Il est composé de trois phases qui sont énumérées ci-dessous :

Cela implique la reconnaissance des positions sur une molécule d'ADN où la réplication commencera.

Il comprend les événements se produisant au niveau de la fourche de réplication, où les polynucléotides parents sont copiés.
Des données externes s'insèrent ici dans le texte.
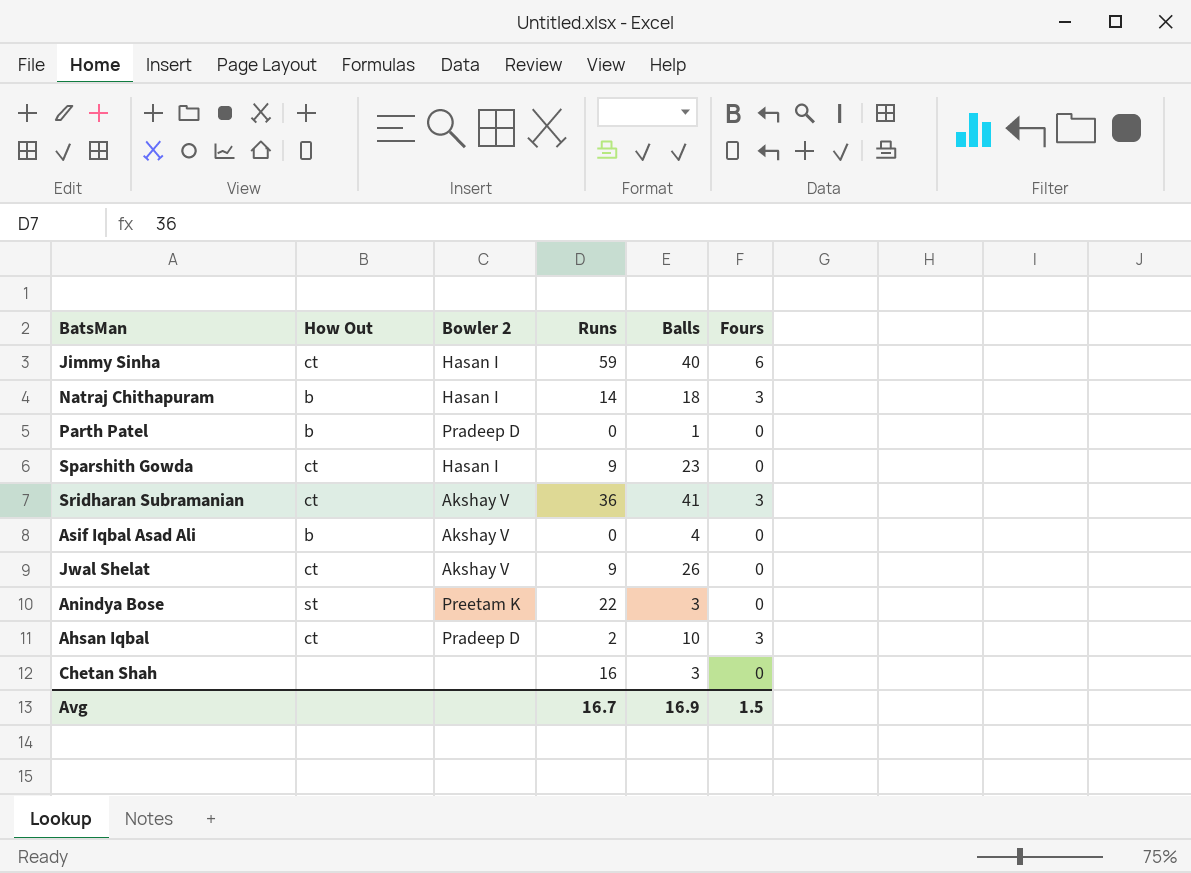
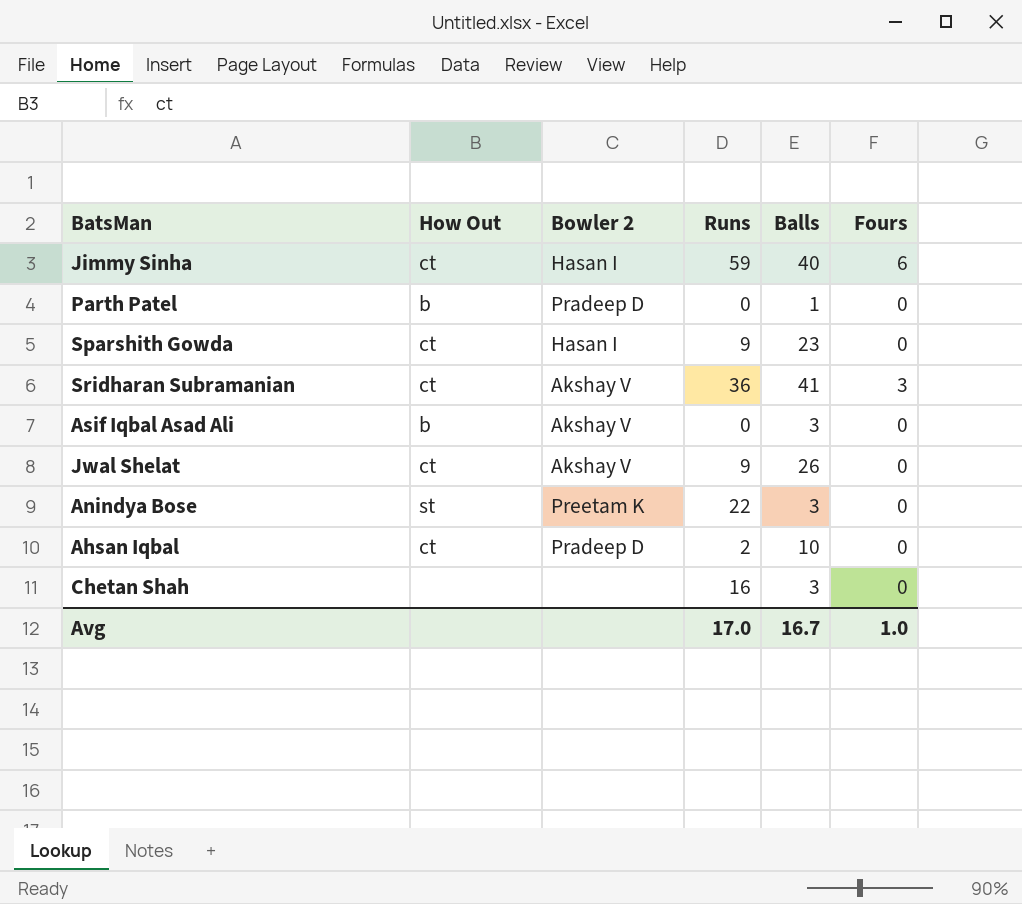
row Natraj Chithapuram: b | Hasan I | 14 | 18 | 3 -> none
Asif Iqbal Asad Ali | Balls: 4 -> 3
Ahsan Iqbal | Fours: 3 -> 0
Avg | Runs: 16.7 -> 17.0
Avg | Balls: 16.9 -> 16.7
Avg | Fours: 1.5 -> 1.0

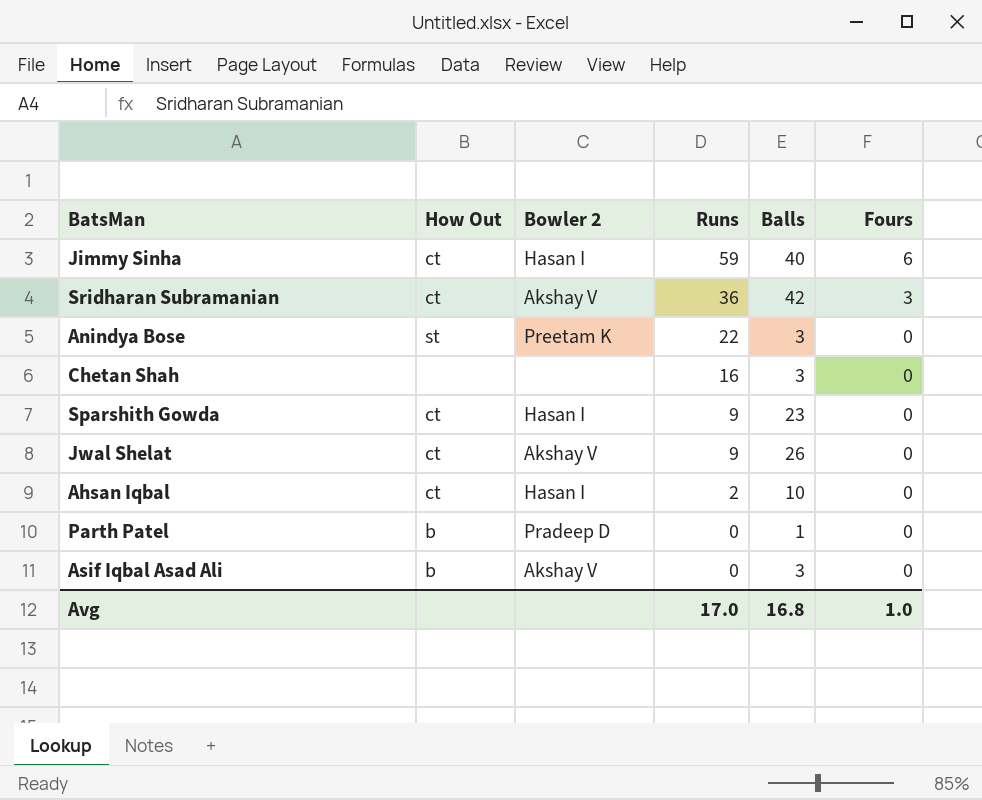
row order: none -> Runs descending
Sridharan Subramanian | Balls: 41 -> 42
Ahsan Iqbal | Bowler 2: Pradeep D -> Hasan I
Avg | Balls: 16.7 -> 16.8

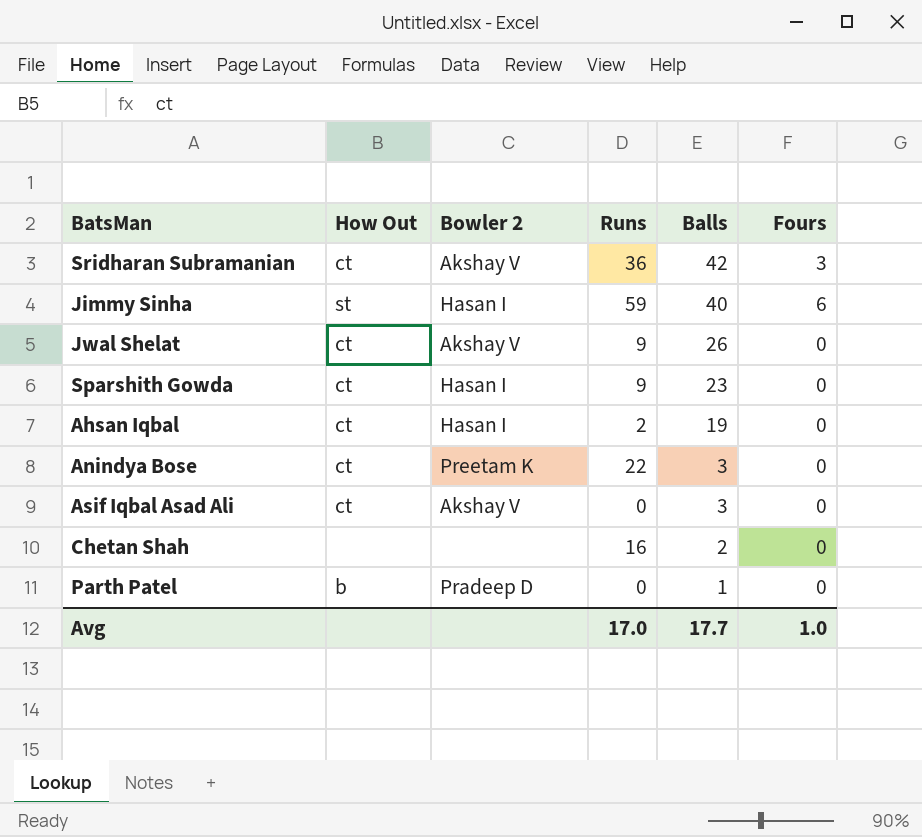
row order: Runs descending -> Balls descending
Jimmy Sinha | How Out: ct -> st
Ahsan Iqbal | Balls: 10 -> 19
Anindya Bose | How Out: st -> ct
Asif Iqbal Asad Ali | How Out: b -> ct
Chetan Shah | Balls: 3 -> 2
Avg | Balls: 16.8 -> 17.7

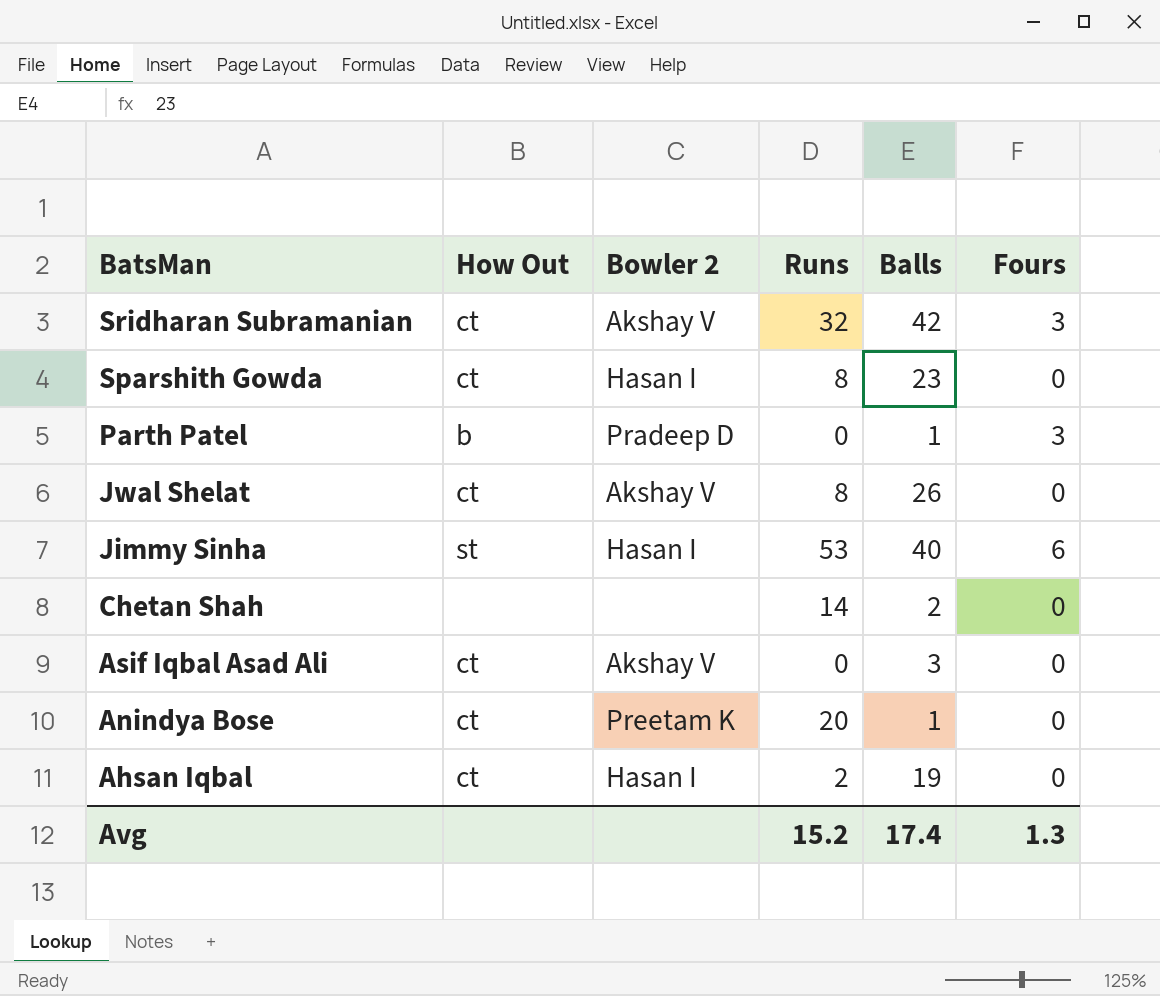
row order: Balls descending -> BatsMan descending
Sridharan Subramanian | Runs: 36 -> 32
Sparshith Gowda | Runs: 9 -> 8
Parth Patel | Fours: 0 -> 3
Jwal Shelat | Runs: 9 -> 8
Jimmy Sinha | Runs: 59 -> 53
Chetan Shah | Runs: 16 -> 14
Anindya Bose | Runs: 22 -> 20
Anindya Bose | Balls: 3 -> 1
Avg | Runs: 17.0 -> 15.2
Avg | Balls: 17.7 -> 17.4
Avg | Fours: 1.0 -> 1.3

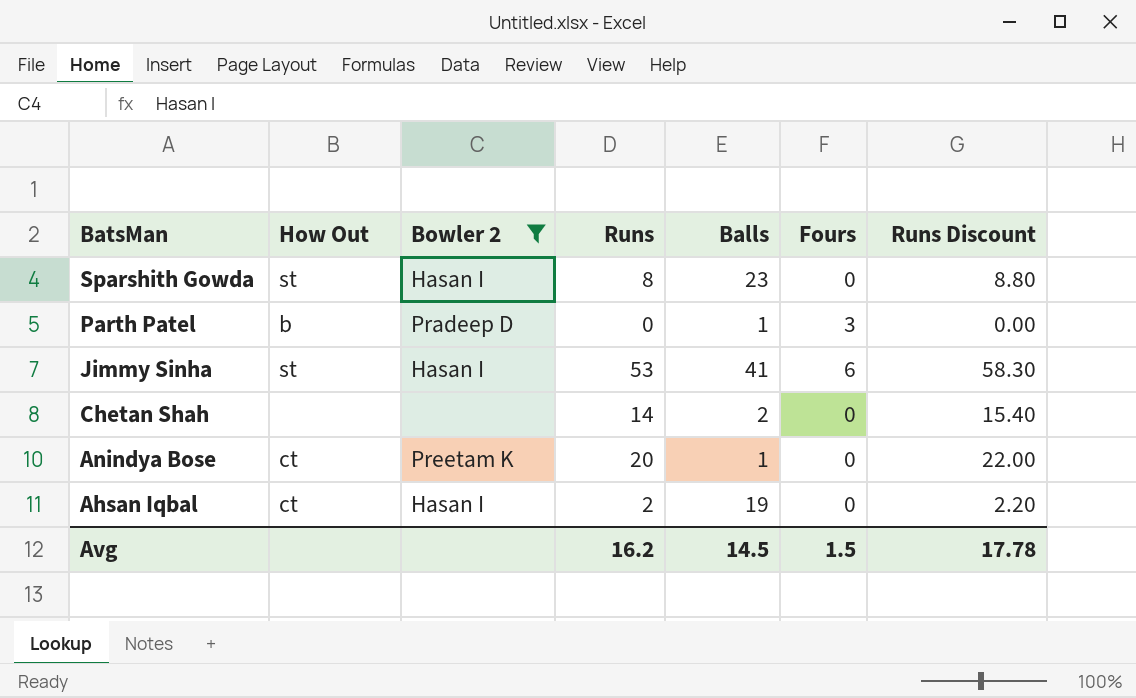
filter: none -> Bowler 2 != Akshay V
column Runs Discount | formula: none -> [Runs] * 1.1
Sparshith Gowda | How Out: ct -> st
Jimmy Sinha | Balls: 40 -> 41
Avg | Runs: 15.2 -> 16.2
Avg | Balls: 17.4 -> 14.5
Avg | Fours: 1.3 -> 1.5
C'est moins compris. Il se produit lorsque la molécule mère a été complètement répliquée.

(a) Initiation:

Dans une cellule, la réplication de l'ADN commence à des emplacements spécifiques du génome, appelés « origines » . Dans le cas d'E. coli, l'origine de réplication est une séquence d'environ 245 paires de bases (pb) appelée oriC. Les origines contiennent des séquences d'ADN reconnues par des protéines initiatrices de réplication (par exemple, DnaA dans E. coli et le complexe de reconnaissance d'origine dans la levure), ces protéines se lient pour démarrer le processus de réplication. Les protéines initiatrices recrutent d'autres protéines pour séparer les deux brins et initier des fourches de réplication.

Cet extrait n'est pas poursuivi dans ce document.